Echelon Place was officially put on hold. Other options for Dania Jai-Alai were now being discussed. Apparently, even a $200 million investment in a new facility was dicey. The Board of Directors for Boyd Gaming were now in survival mode. No one had ever seen anything like this hit the U.S. economy since the Great Depression of 1929.
Meanwhile, while walking through the airport in Atlantic City, a Boyd executive bumped into a past consultant who was hired to establish HR policies for a newly acquired Boyd property. His name was Dave Winslow. Winslow was between jobs and was asked if he might consider working for the company in South Florida, at Dania Jai-Alai. He would be responsible for establishing and implementing new Boyd HR policies. Winslow quickly accepted.
Dave Winslow arrived in Dania the following week.
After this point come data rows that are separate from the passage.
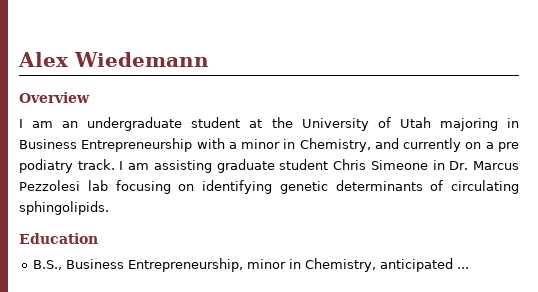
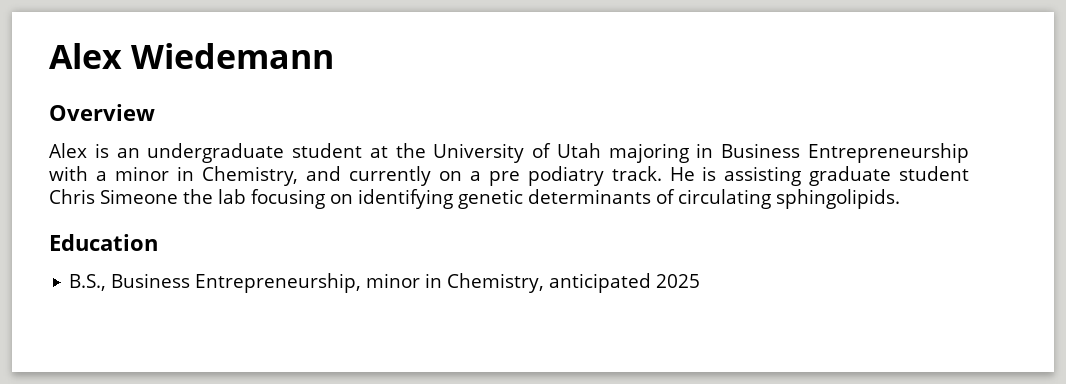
- I am an undergraduate student at the University of Utah majoring in Business Entrepreneurship with a minor in Chemistry, and currently on a pre podiatry track.
+ Alex is an undergraduate student at the University of Utah majoring in Business Entrepreneurship with a minor in Chemistry, and currently on a pre podiatry track.
- I am assisting graduate student Chris Simeone in Dr. Marcus Pezzolesi lab focusing on identifying genetic determinants of circulating sphingolipids.
+ He is assisting graduate student Chris Simeone the lab focusing on identifying genetic determinants of circulating sphingolipids.
- B.S., Business Entrepreneurship, minor in Chemistry, anticipated ...
+ B.S., Business Entrepreneurship, minor in Chemistry, anticipated 2025

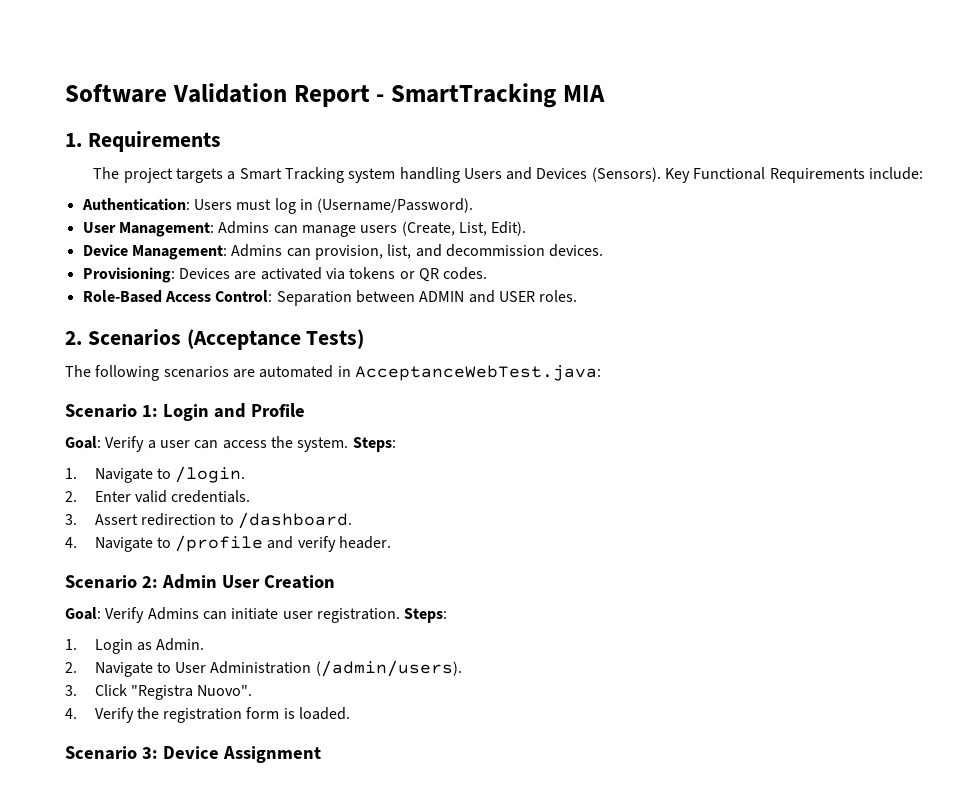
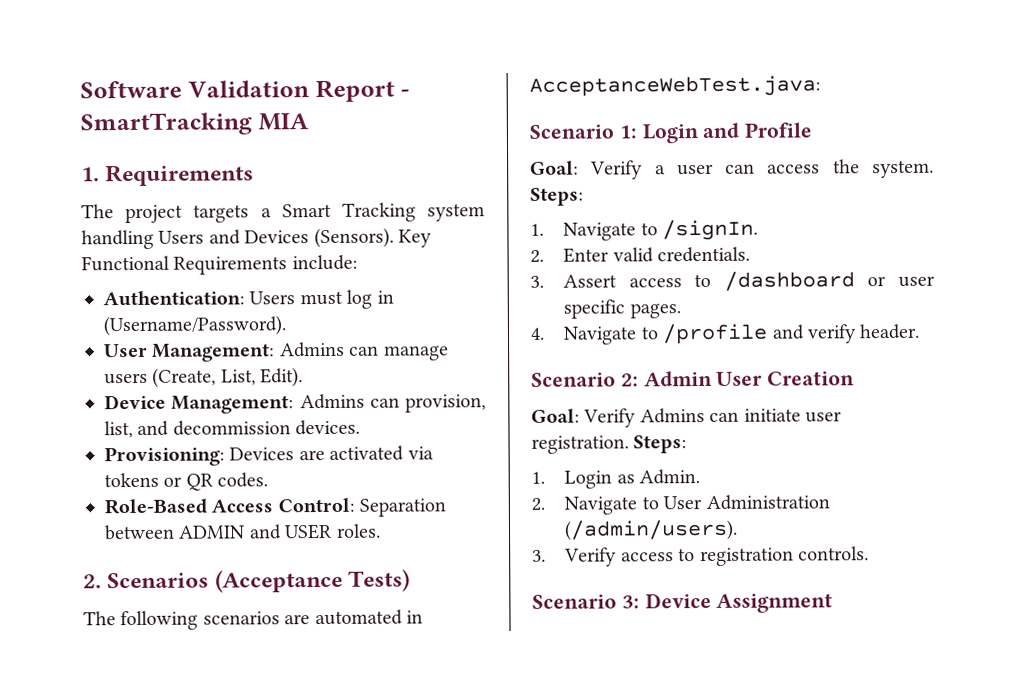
- 1. Navigate to /login.
+ 1. Navigate to /signIn.
- 3. Assert redirection to /dashboard.
+ 3. Assert access to /dashboard or user specific pages.
- 3. Click "Registra Nuovo".
- 4. Verify the registration form is loaded.
+ 3. Verify access to registration controls.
He was introduced to John Knox as our new Director of Human Resources. Of course, John had worn both hats in the past, but mainly just on paper. Under Steve Snyder’s ownership, there was really no actual Human Resource position. John, CFO Clint Morris, and Snyder himself made those decisions, similar to a family-run business. And it certainly seemed to work. I remember I was told I got two weeks vacation. But, if I needed time off, Steve and John didn’t hesitate to accommodate me. I remember when my dad was seriously ill and I needed to take some time to be with him, Steve didn’t hesitate to tell me, “Take all the time you need.” I never saw a handbook for Dania Jai-Alai.
Well, it seemed Boyd Gaming, being a major NYSE corporation and over 40,000 employees, attempted to do things one way, the Boyd way. Dave Winslow’s job was to memorialize these policies in writing and make sure John had the employees follow them.
Shortly, things began to change. As the economy got worse and “the bloom began to come off the rose,” it became apparent that Boyd wanted to streamline our operation. Dave Winslow seemed to be working more on cutting personnel than just writing a new Boyd/Dania Handbook. John began getting enormous pressure to fire employees, consolidate departments and positions. The excitement from being acquired by this new company, with the future looking so bright, now started to become a treacherous landmine. Black Friday was coming. Few would survive!